**Excerpted data**
Segment Open
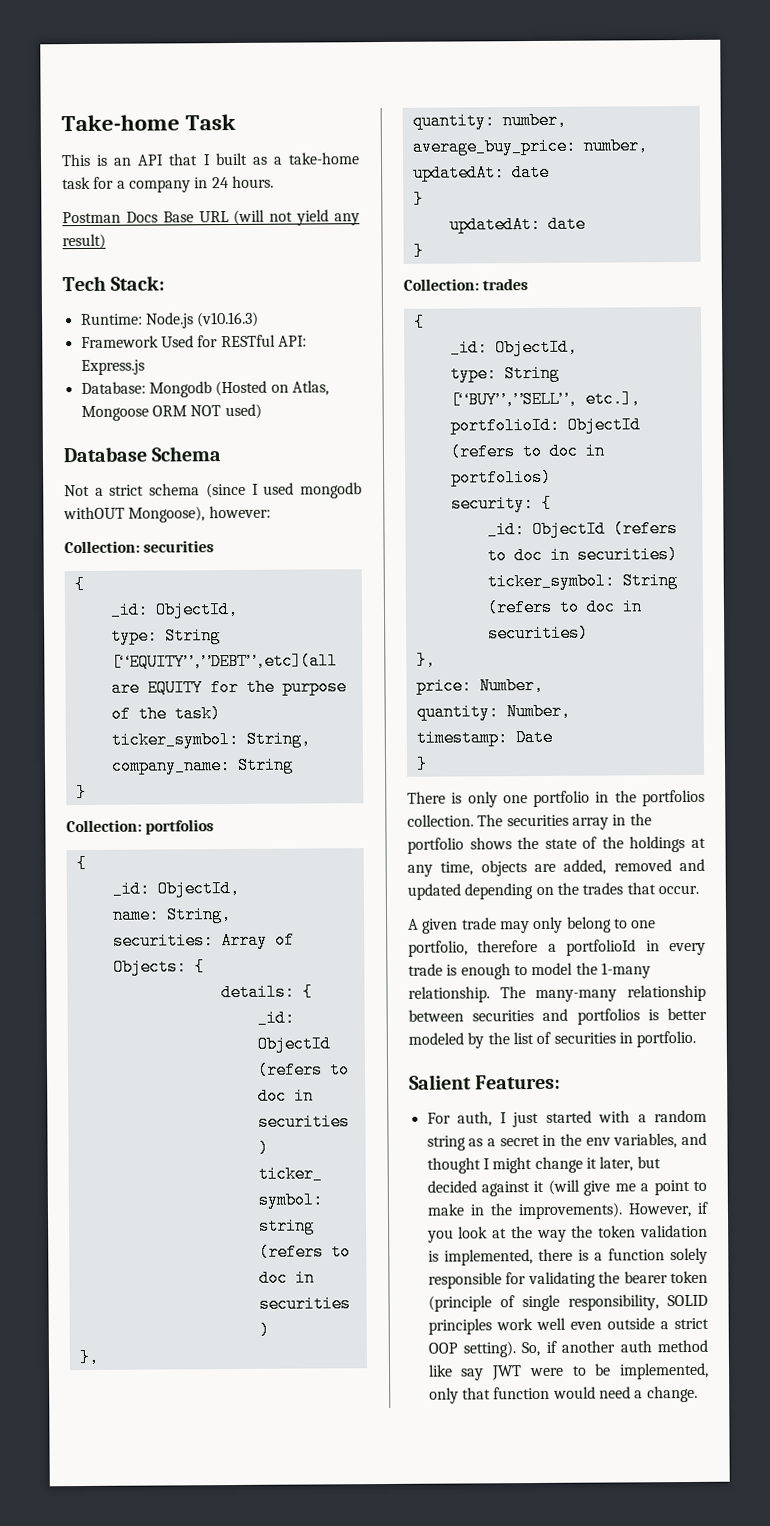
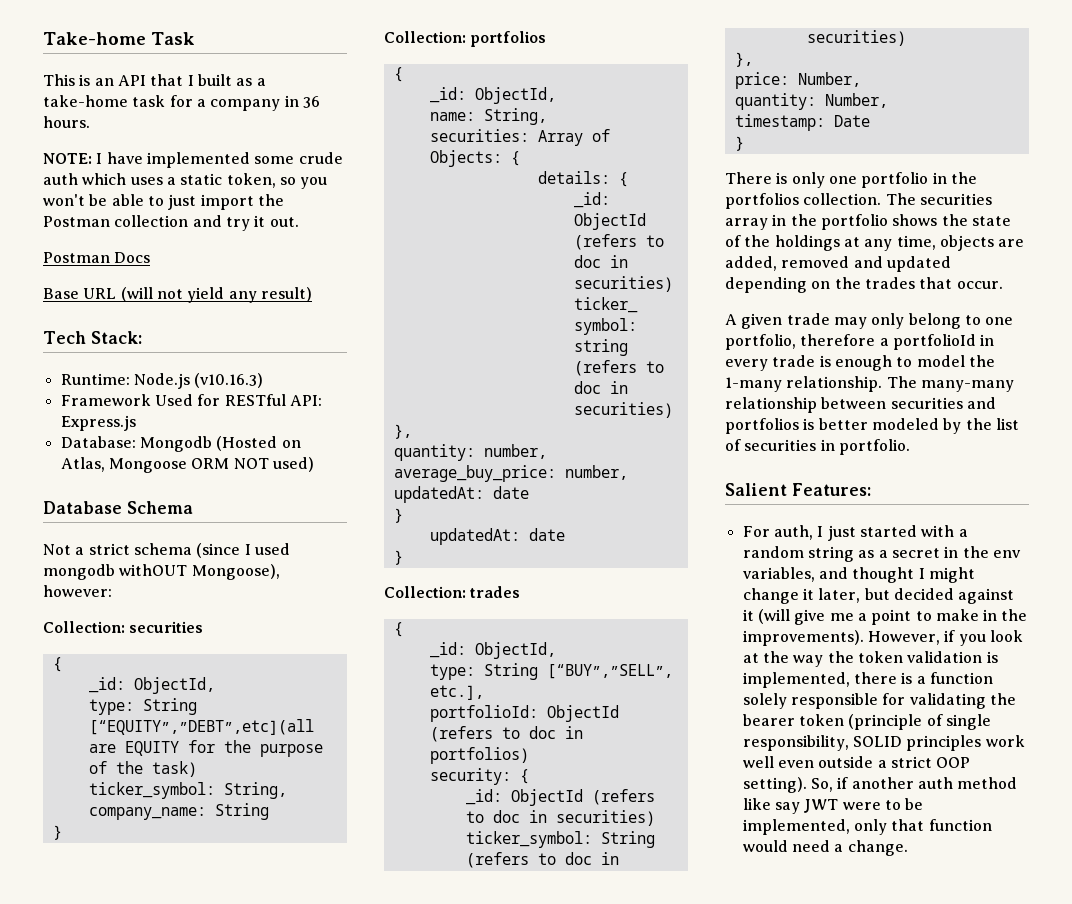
- This is an API that I built as a take-home task for a company in 24 hours.
+ This is an API that I built as a take-home task for a company in 36 hours.
+ NOTE: I have implemented some crude auth which uses a static token, so you won't be able to just import the Postman collection and try it out.
- Postman Docs Base URL (will not yield any result)
+ Postman Docs
+ Base URL (will not yield any result)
Segment Closed
**Problem to work on**
In the records above, how many lines include "that"? Reply only with the number.

**Written solution**
2